Multiple body organs and systems can become damaged by an excessive buildup of SUA [38]. There is substantial evidence that uric acid levels can directly cause inflammation and abnormal lipid metabolism [8, 9]. Inflammatory pathways and hormonal aberrations are shared by reproductive illnesses (adenomyosis, endometriosis, uterine fibroids, and PCOS) and unexplained infertility and may reduce pregnancy success through shared processes [46]. Such processes could also contribute to the decreased fecundity of patients with endometriosis or POCS [47, 48]. Some infertility reasons have been connected to ovarian inflammation. According to one study, SUA levels have an impact on the quality of semen and male infertility [49]. It seems biologically plausible to have excessive SUA levels as a risk factor for excessive SUA levels and more studies are needed to confirm our findings and investigate the underlying mechanisms.
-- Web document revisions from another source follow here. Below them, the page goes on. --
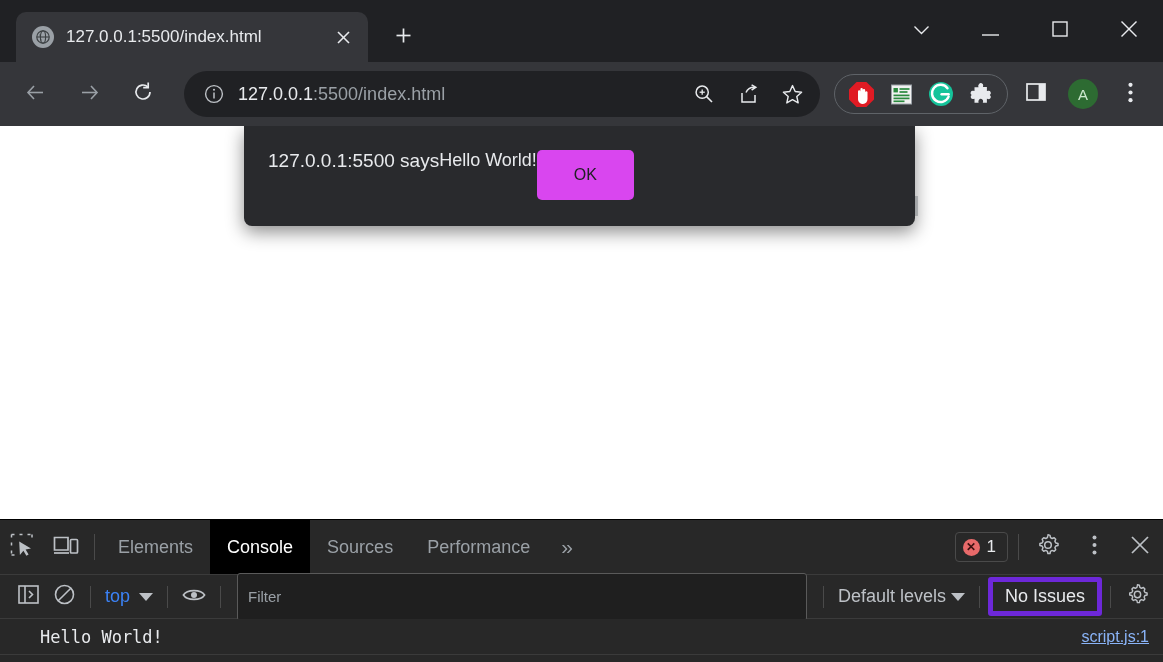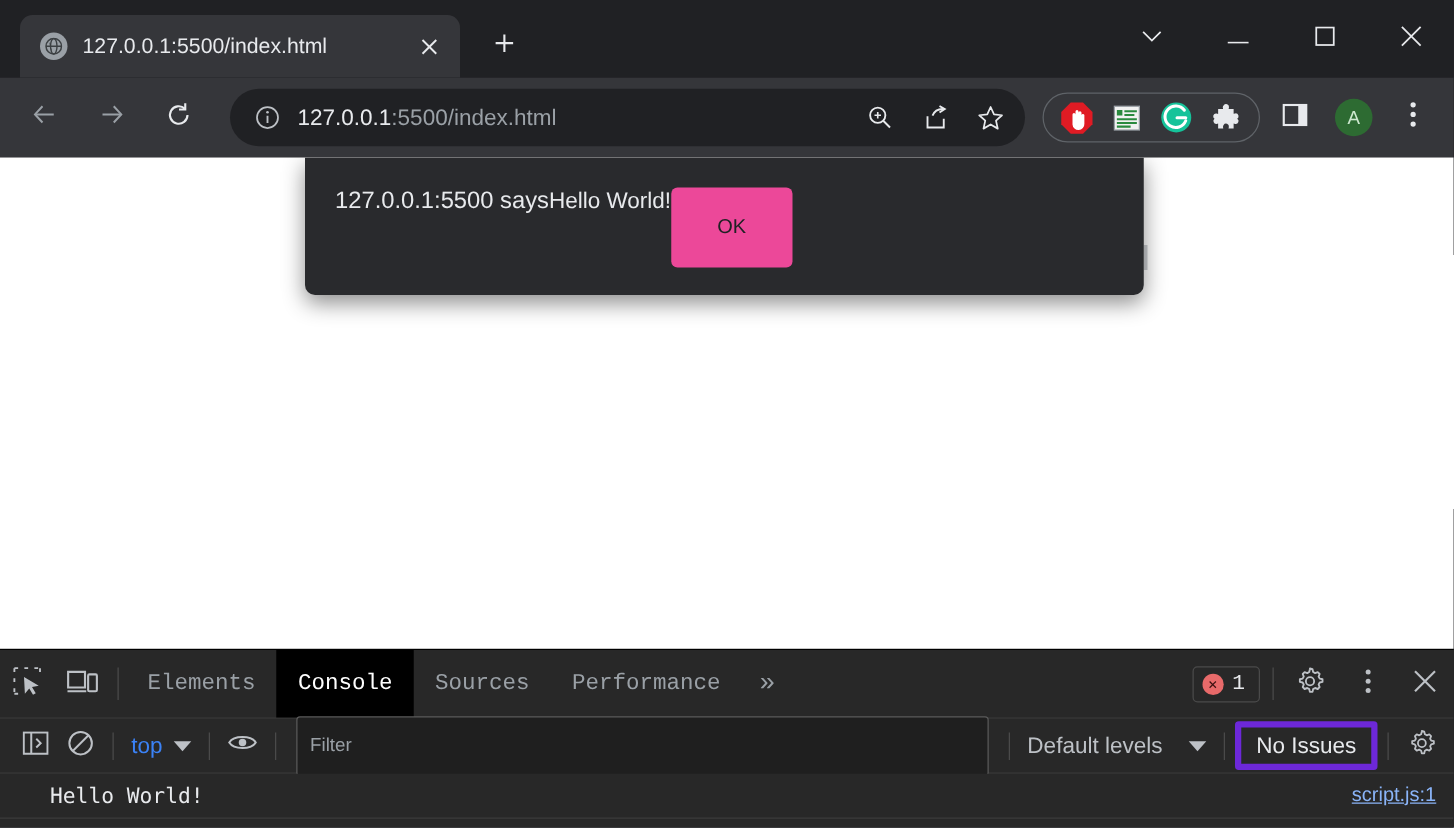--- a/index.html
+++ b/index.html
@@ -197,11 +197,11 @@
     justify-content: flex-end;
   }
   .dialog-ok {
-    background: #ec4899;
+    background: #d946ef;
     color: #202124;
     border: none;
     border-radius: 5px;
-    height: 64px;
+    height: 50px;
     min-width: 97px;
     font-size: 16px;
     font-family: "Liberation Sans", sans-serif;

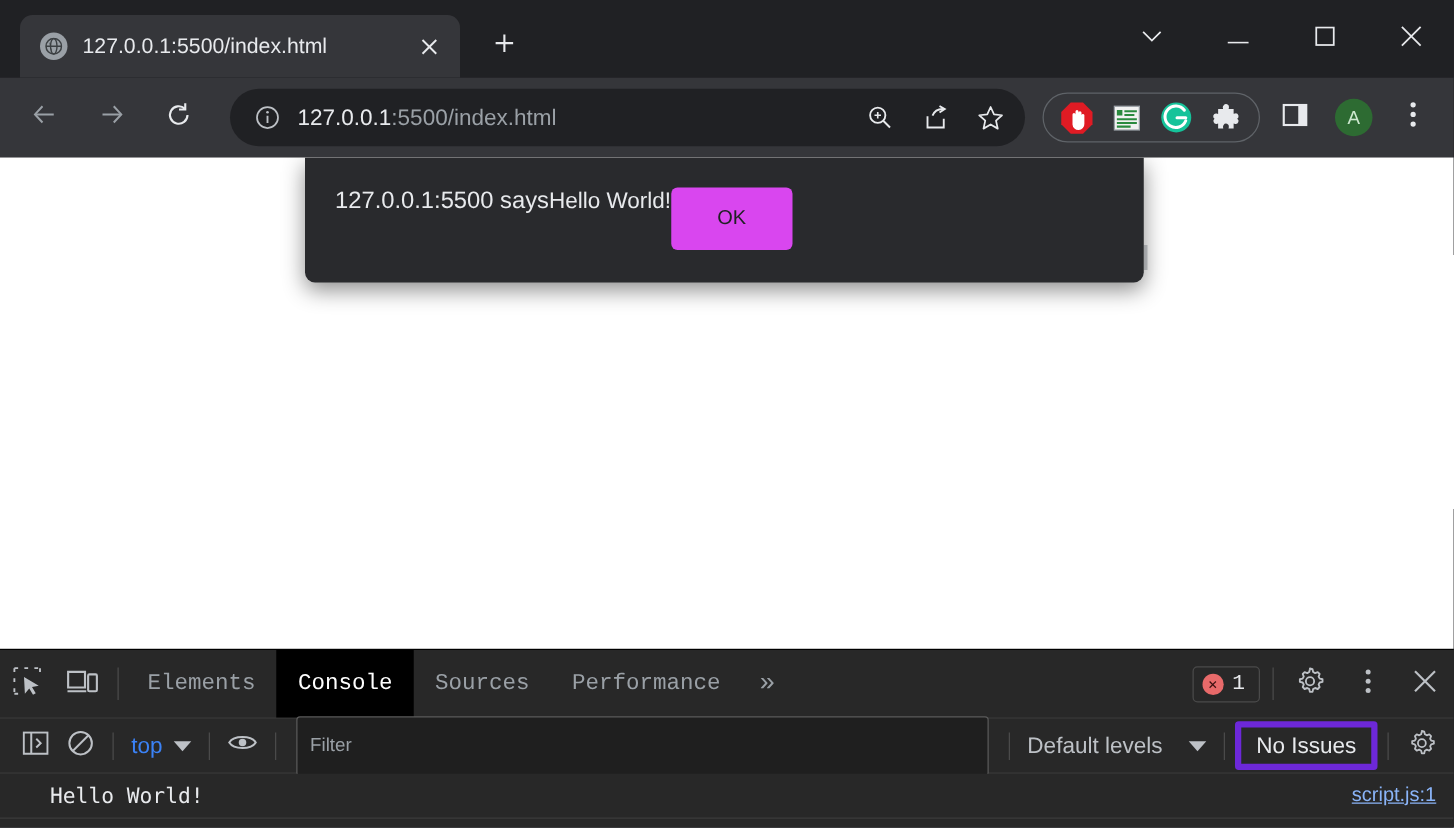--- a/index.html
+++ b/index.html
@@ -232,7 +232,6 @@
     display: flex;
     align-items: stretch;
     border-bottom: 1px solid #3b3b3b;
-    font-family: Liberation Mono, monospace;
   }
   .dt-icon-btn {
     width: 44px;

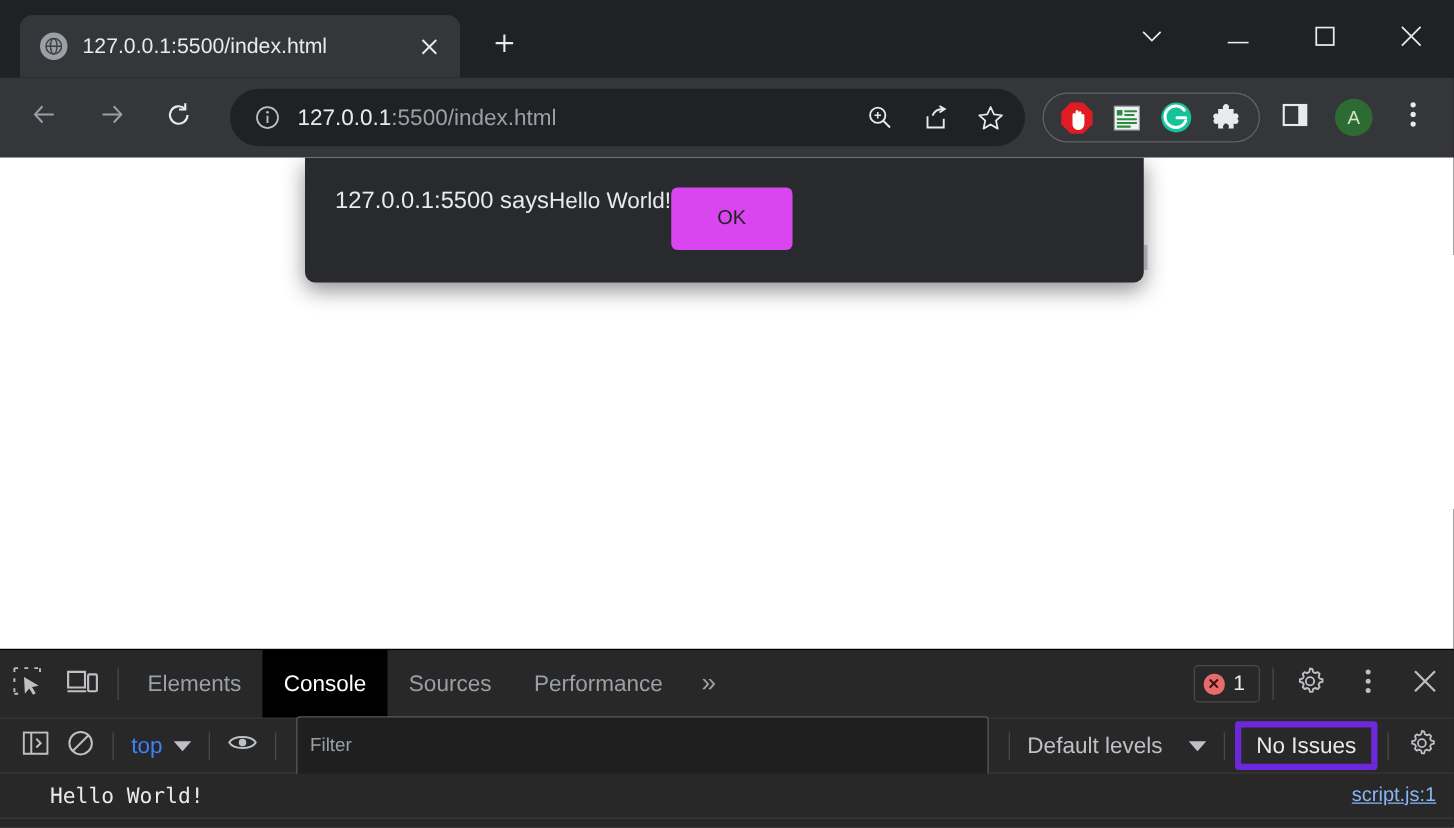--- a/index.html
+++ b/index.html
@@ -337,7 +337,7 @@
   }
   .filter-input::placeholder { color: #9aa0a6; }
   .levels-select {
-    display: flex; align-items: center; gap: 21px;
+    display: flex; align-items: center; gap: 5px;
     color: #bdc1c6;
     font-size: 18px;
     padding: 0 6px;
It has been proposed that dietary treatments provide a secure, economical means of controlling hyperuricemia. The Dietary Approaches to Stop Hypertension (DASH) diet and the Mediterranean diet, are well-known to help obtain optimal SUA levels, have differing SUA-lowering effects, and have been mentioned in previous reports on dietary styles restricting the consumption of fats and meats [50, 51]. Insulin resistance impairs glycolysis and the kidneys' ability to remove SUA, causing the increased synthesis of SUA and decreased urine SUA clearance [52]. According to a review, women had improved fertility when they followed healthy diets that prioritised fish, poultry, whole grains, fruits, and vegetables [24]. Excluding drug control, therapeutic lifestyle changes, appropriate weight loss, and adequate physical activity are beneficial to overall health while also improving hyperuricemia and infertility [53, 54]. For women who would like to become pregnant, paying attention to their nutrition and lifestyle choices, as well as their SUA levels, will help improve fertility.

This study had several strengths and limitations. The use of NHANES data is advantageous because it offers a nationally representative data set, extensive and detailed information on nutritional, demographic, and lifestyle factors, objective cognitive performance tests, and biological samples to control for known major confounders. The current study contains several drawbacks. First, because this research was cross-sectional, we were unable to draw any conclusions about the cause of the link between SUA and infertility in women of reproductive age. Second, women might not be able to recall exactly how long they attempted to get pregnant because infertility was measured through self-reporting. Thirdly, we could have missed infertile women who haven't attempted to become pregnant yet. Lastly, the study did not include data on concomitant gynaecological diseases (such as endometriosis, PCOS, fibroids, polyps, etc.), and we did not treat serum lipids as a covariate [55]. However, we did explore the potential influence of obesity and MetS on the association between SUA and infertility.

Conclusions

According to the results of this cross-sectional investigation, SUA is positively correlated with infertility in the US adult female population. This discovery assists clinicians in consciously controlling SUA levels to decrease the rate of infertility.